"ليفعل ذلك" - Traduction Arabe en Turc

    • bunu yapmak
        
    • bunu yapmazdı
        
    • bunun için
        
    • bunu yapmaz
        
    • bunu yapması
        
    Öyleyse birilerinin bunu yapmak için niye zor kullanması gerekmiş? Open Subtitles لذا فلماذا قد يقتحم شخص ما المكان ليفعل ذلك ؟
    Tabii ki, bunu yapmak için çok kaygan bir zemin gerekirdi. Open Subtitles بالطبع.. إنه يحتاج أرضيه زلقه جداً ليفعل ذلك.
    Ona karşı bu kadar sert olmasam belki de bunu yapmazdı. Open Subtitles وربما ما كان ليفعل ذلك لو لم اتعامل معه بخشونه لا اعلم
    Beni gerçekten sevmeseydi bunu yapmazdı. Open Subtitles هو لم يكن ليفعل ذلك لو لم يكن يحبني حقاً
    Bana psikoanaliz yapma lütfen. bunun için doktora para veriyorum. Open Subtitles أرجوكِ لا تقم بتحليلي نفسياً أنا أدفع لطبيب ليفعل ذلك
    Ona zarar vermek için bunu yapmaz. Ama onu kullanmak için yapmıştır. Open Subtitles ما كان ليفعل ذلك لإيذائه قط ، لكن للإستفادة منه
    Çok güçlü süper bir bilgisayarın bile bunu yapması 20 yıl alır. Open Subtitles حتى مع الكمبيوتر العملاق ذو القوة الخارقه سياخذ 20 سنه ليفعل ذلك
    Şampiyon olmalıydı, ve bunu yapmak için, çalışmalıydı, işte bizim yapacağımız da bu. Open Subtitles كان عليه ان يكون البطل ،وفي طريقه ليفعل ذلك كان عليه ان يعمل وهذا ما سوف نقوم بفعله
    Bu her neyse, bunu yapmak için müthiş bir enerji kullanıyor.

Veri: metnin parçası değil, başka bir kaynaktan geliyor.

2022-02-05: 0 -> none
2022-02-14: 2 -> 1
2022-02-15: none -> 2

Open Subtitles أياً كان، فقد استخدم كمية هائلة من الطاقة ليفعل ذلك
    Öyleyse kraliyet ailesinden biri bunu yapmak için daha istekli galiba. Open Subtitles ربما أحدهم في القصر الملكي مستعد ليفعل ذلك
    Mektuplarını bunu yapmak için tam olarak nasıl kullandı? Open Subtitles اها ,وكيف استخدم رسائلها ليفعل ذلك ,بالضبط؟
    Babam, eğer annem onu zorlamasaydı asla bunu yapmazdı. Open Subtitles لم يكن أبي ليفعل ذلك لو لم تجبره
    Mel yüzünden değil. Mel bunu yapmazdı! Open Subtitles هذه الفوضى ليست بسبب ميل) إنه لم يكن ليفعل ذلك)

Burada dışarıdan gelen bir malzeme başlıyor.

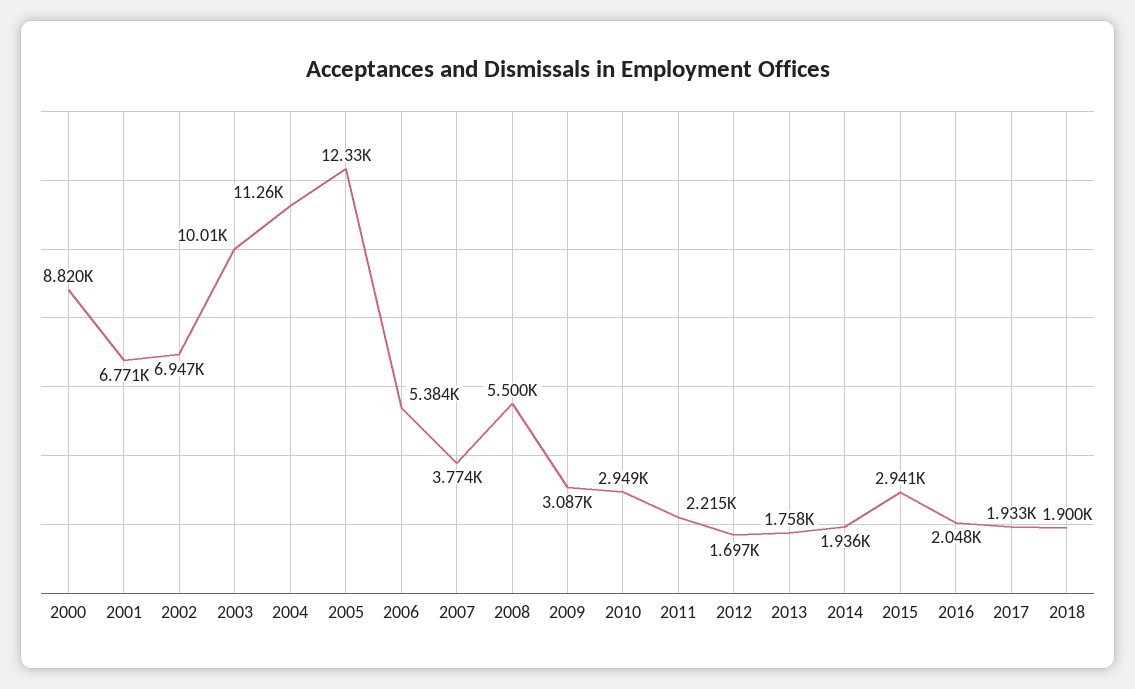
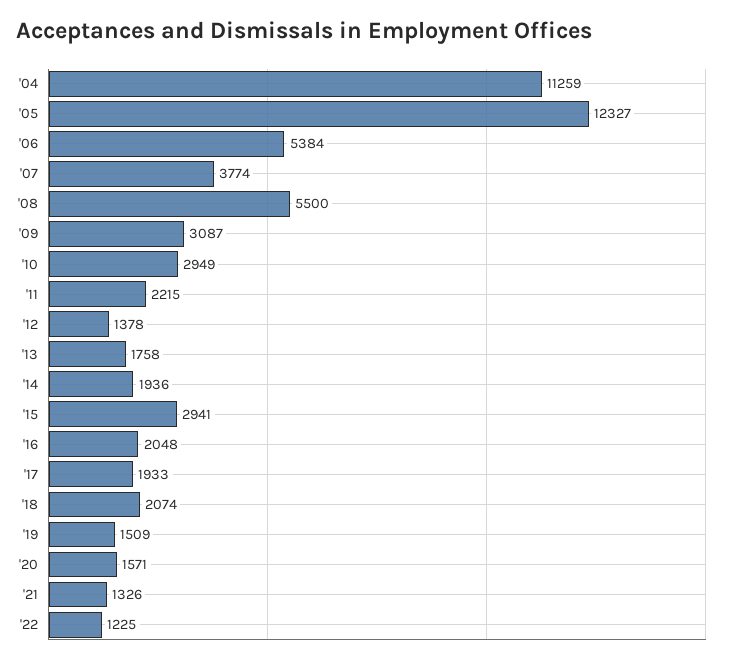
2000: 8820 -> none
2001: 6771 -> none
2002: 6947 -> none
2003: 10010 -> none
2012: 1697 -> 1378
2018: 1900 -> 2074
'19: none -> 1509
'20: none -> 1571
'21: none -> 1326
'22: none -> 1225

    O bunu yapmazdı. Open Subtitles لم يكن ليفعل ذلك
    Kocam asla bunu yapmazdı. Open Subtitles زوجي لم يكن ليفعل ذلك.
    bunun için Buck'ın birine maaş bağlaması gerek ve o bunu yapmayacak kadar cimri. Open Subtitles باك سيتوجب عليه ان يدفع له راتبا على مدار السنة وهو بخيل جدا ليفعل ذلك
    bunun için takım arkadaşını geçmesi gerekecek. Open Subtitles بجب عليه أن يتفوق على زميله أولا ليفعل ذلك
    Kurbanlarını günlerce alıkoyuyordu, bunun için müstakil bir yere ihtiyacı vardı. Open Subtitles لقد احتجز و قيد ضحاياه لأيام لذا هو بحاجة لمساحة محددة ليفعل ذلك
    Satanistler bile bunu yapmaz. Mantıksız. Yardımcı olmuyorsun. Open Subtitles الشيطان نفسه لم يكن ليفعل ذلك فهو شيئ غير منطقي انت لا تساعد -
    bunu yapmaz. Open Subtitles ما كان ليفعل ذلك
    - O bunu yapmaz. Open Subtitles ما كان ليفعل ذلك.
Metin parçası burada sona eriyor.